I haven’t written to you all in a while, and I’ve missed talking to you all through my writing here at Social Tinkering. With all the chaos of this year I just hit a mental wall for the last several weeks and didn’t know what to write about anymore. Everything just got a bit overwhelming and my ideas escaped me and I needed time to pull back and re-group for a bit. I’m guessing you can all relate to this one way or another. I’ve spent the last month or two focusing completely on my family and on things I’ve needed to focus on for a very long time. Although this year has been a huge mess with one awful crazy thing happening after the next, there are some good things coming out of it too if we choose to look for them. It seems to be a common theme that time is a gift we have all been given in some form or another. Time to finally be still for a bit, time to think, time to share with loved ones, time to read, and time to give attention to the things that are important to us.

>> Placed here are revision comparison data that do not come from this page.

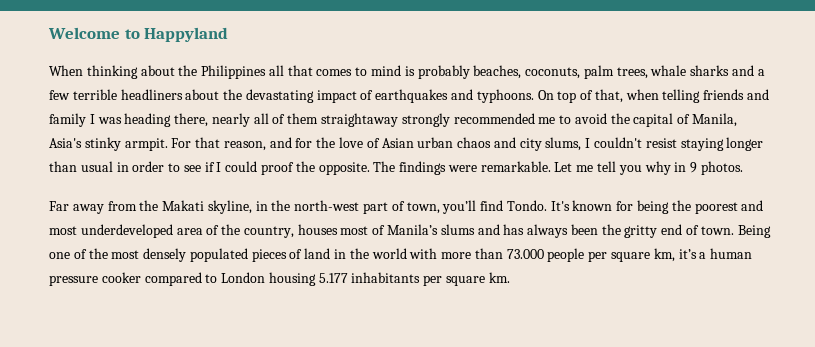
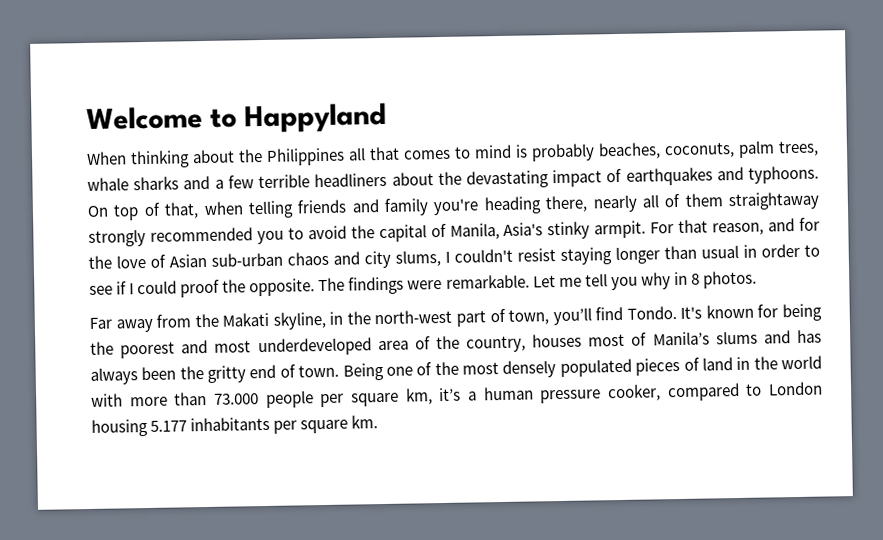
[89,114,122,124] I was -> [433,198,480,216] you're
[538,117,556,124] me -> [256,230,284,245] you
[417,137,454,148] urban -> [211,252,283,267] sub-urban
[690,162,698,173] 9 -> [690,273,700,285] 8
[101,272,141,283] cooker -> [607,384,662,402] cooker,

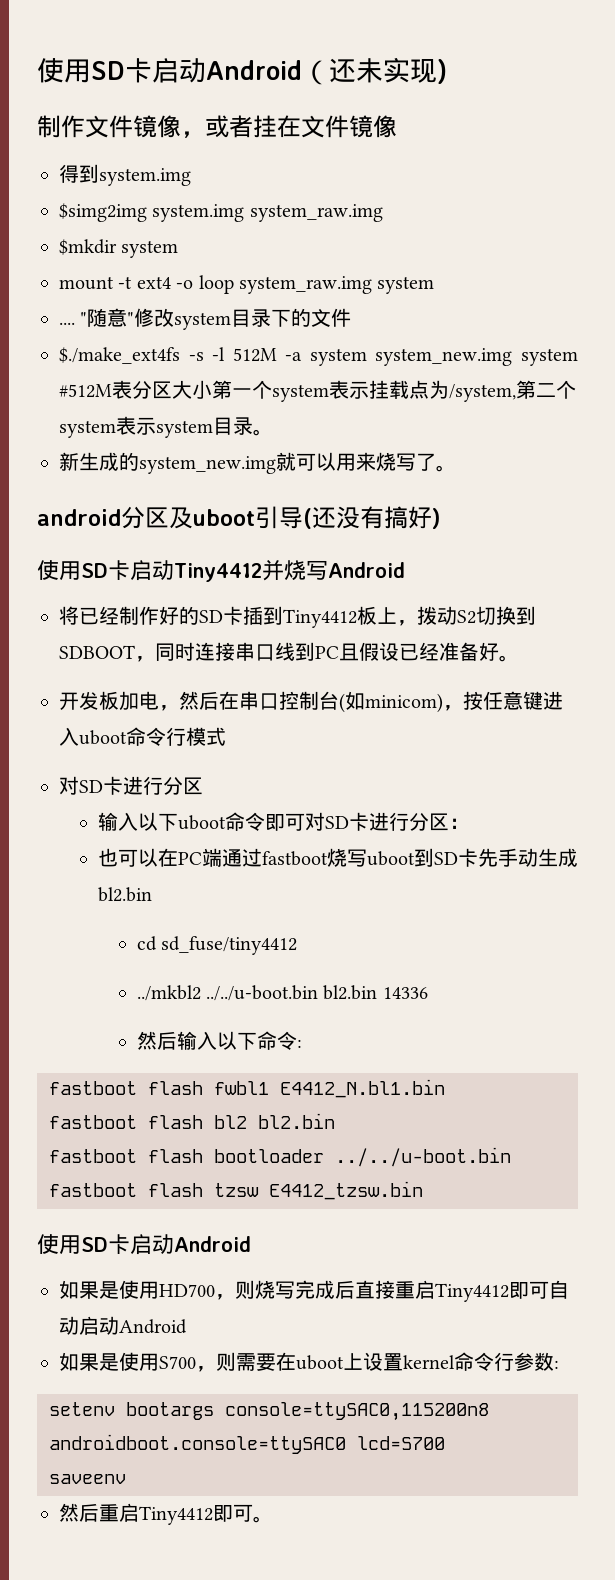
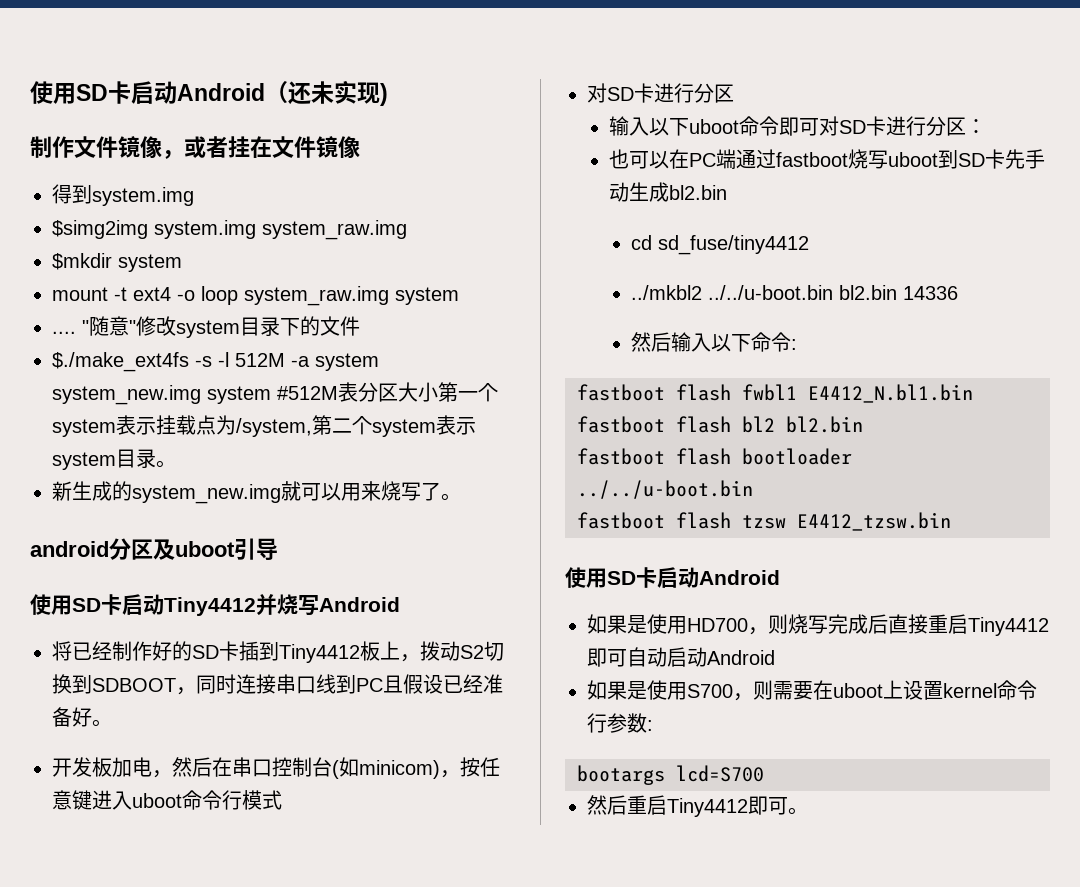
[303,506,441,529] (还没有搞好) -> (278, 549) none
[49,1402,489,1421] [49,1434,346,1454] setenv bootargs console=ttySAC0,115200n8 androidboot.console=ttySAC0 -> [577,765,665,785] bootargs
[49,1474,126,1484] // saveenv -> (764, 773) none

As I reflect on the last couple of months, I think about all the different conversations I’ve had with friends and acquaintances. I have friends who are in the middle of unexpected pregnancies and planned pregnancies – difficult before COVID but far more complicated, lonely, and even scary at times to be pregnant now, but these friends say some good things have shown up surprisingly too. I have friends who have become parents for the first time in the middle of COVID, who have hardly any support system because of the strains of COVID, who are discovering how strong they truly are. There are people I know who have stepped up to be the sole providers for their families as their partners or spouses have lost jobs. There are people I’ve spoken to and read about who are having to close their small businesses or who are struggling to keep their small business open, while concurrently becoming educators and caregivers full-time to their children. Being a parent right now might mean doing the work of 2 or 3 full-time jobs and COVID is making it painfully clear to those of us who are parents that it truly does take a village and just how far we have moved away from operating as a village in today’s culture. I regularly speak to and often think of my single friends and hope they are doing okay living alone during this time, not being able to socialize normally all these months. As for me, I was a stay at home mom before this for several years and though I am not able to start the business I intended to this year, my life is not that much changed. I suppose I will simply continue to be a stay at home mother for at least another year since my kids will need care and help with learning from home.

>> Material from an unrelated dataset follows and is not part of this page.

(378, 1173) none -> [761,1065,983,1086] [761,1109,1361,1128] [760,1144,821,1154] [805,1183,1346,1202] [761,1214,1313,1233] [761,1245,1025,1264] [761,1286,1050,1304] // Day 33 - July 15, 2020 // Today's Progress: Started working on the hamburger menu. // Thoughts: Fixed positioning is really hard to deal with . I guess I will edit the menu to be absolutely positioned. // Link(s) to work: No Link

The thing that has impacted me the most this year has been feeling lonely and socially isolated. We moved all the way across the country a year and a half ago to a place where we knew no one. This community has welcomed us more than any other we have ever lived in and we love it here and we quickly made a circle of friends, but COVID has made it impossible for us to visit old friends and has made it very difficult to grow our new friendships. Can anyone relate to this? Are you all feeling a bit lonely yet? I am certain I am not alone feeling the impact of not socializing normally, even though we are partially back to normal life.


Most of the world started this pandemic off trying to fill our time in quarantine through our imaginations and creativity, finding ways to stay occupied and not go stir crazy. Reading, learning how Zoom works, catching up with family and friends over the phone, spending too much time on social media, binging Netflix, doing puzzles, making up dance routines, and taking lots of walks if we were fortunate enough to live somewhere less populated, all sounds very familiar to each of us. From there things started to slowly re-open, but for many people life is still much different than we’d like it to be. Still, we are unable to see each other normally, travel normally, or interact with strangers while running errands as we used to.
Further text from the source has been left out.